La cultura mediatica e qualche ambiente culturale a volte sono “ladri” di questo entusiasmo missionario. Difficile non essere d’accordo anche su questo. Siamo davvero immersi in una cultura che spesso sembra squalificare il nostro impegno, una cultura mediatica che da enfasi e risalto a chi nella Chiesa combina disastri, piuttosto a chi produce del bene. Non possiamo farci nulla, a volte è tutto più grande di noi, però lo dobbiamo sapere. Dobbiamo tenere la guardia, specialmente quando affiora dentro di noi la tentazione di pensare che l’evangelizzazione sia una cosa come tutte le altre. Al contrario, non dimentichiamocelo mai, portare il Vangelo agli altri è il dono più grande che possiamo fare. «Non possiedo né argento né oro, ma quello che ho te lo do: nel nome di Gesù Cristo, il Nazareno, cammina!» (At 1,3.6) dice Pietro allo storpio che si aspetta di ricevere qualcosa da lui alle porte del Tempio.

Questo lo sperimentiamo spesso anche noi preti, quando riceviamo un complimento o un ringraziamento per una omelia domenicale. Devo ammettere che a volte tremano le gambe, perché magari abbiamo avuto l’impressione di balbettare qualcosa o onestamente non c’eravamo nemmeno troppo preparati, eppure la Parola di Dio è potente, supera anche le nostre inadeguatezze e pigrizie. Davvero il dono che possediamo e siamo chiamati a trasmettere è qualcosa di grande, immenso e senza eguali. Questo ci dovrebbe bastare a non venir mai meno al nostro entusiasmo missionario.

Teniamo sempre alta la “tensione”, smascheriamo anche il nostro agire come se Dio non esistesse, ultima grande tentazione che il Papa ci consegna. Bellissimo il Nr. 80 e quante volte Papa Francesco ha ripetuto alla Chiesa queste parole. Dobbiamo ascoltarle, riascoltarle e pregare che ci entrino davvero nel cuore.

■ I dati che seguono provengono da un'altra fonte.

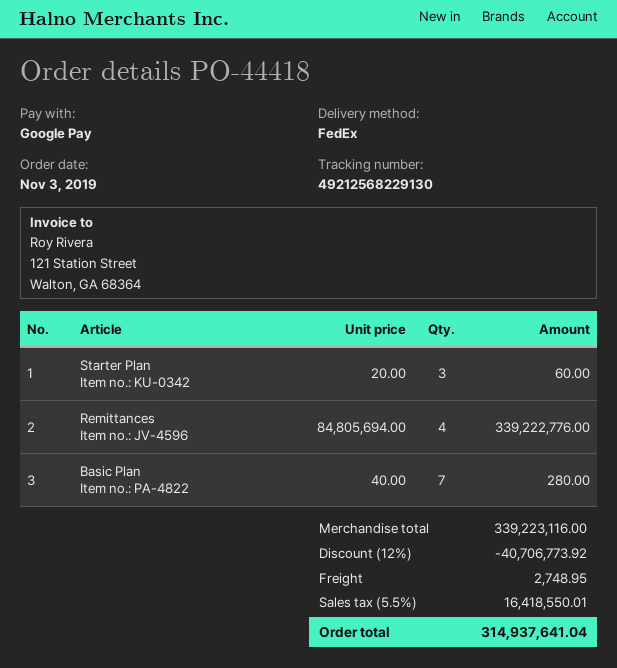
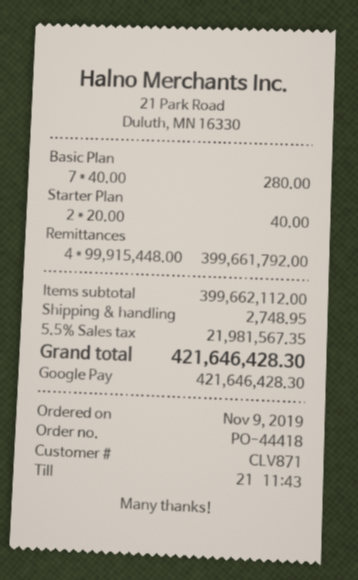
order date: 2019-11-03 -> 2019-11-09
Starter Plan: 3 x 20.00 = 60.00 -> 2 x 20.00 = 40.00
Remittances: 4 x 84805694.00 = 339222776.00 -> 4 x 99915448.00 = 399661792.00
subtotal: 339223116.00 -> 399662112.00
discount: 12% = 40706773.92 -> none
tax: 5.5% = 16418550.01 -> 5.5% = 21981567.35
total: 314937641.04 -> 421646428.30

  1. Si sviluppa negli operatori pastorali, al di là dello stile spirituale o della peculiare linea di pensiero che possono avere, un relativismo ancora più pericoloso di quello dottrinale. Ha a che fare con le scelte più profonde e sincere che determinano una forma di vita. Questo relativismo pratico consiste nell’agire come se Dio non esistesse, decidere come se i poveri non esistessero, sognare come gli altri non esistessero, lavorare come se quanti non hanno ricevuto l’annuncio non esistessero. È degno di nota il fatto che, persino chi apparentemente dispone di solide convinzioni dottrinali e spirituali, spesso cade in uno stile di vita che porta ad attaccarsi a sicurezze economiche, o a spazi di potere e di gloria umana che ci si procura in qualsiasi modo, invece di dare la vita per gli altri nella missione. Non lasciamoci rubare l’entusiasmo missionario!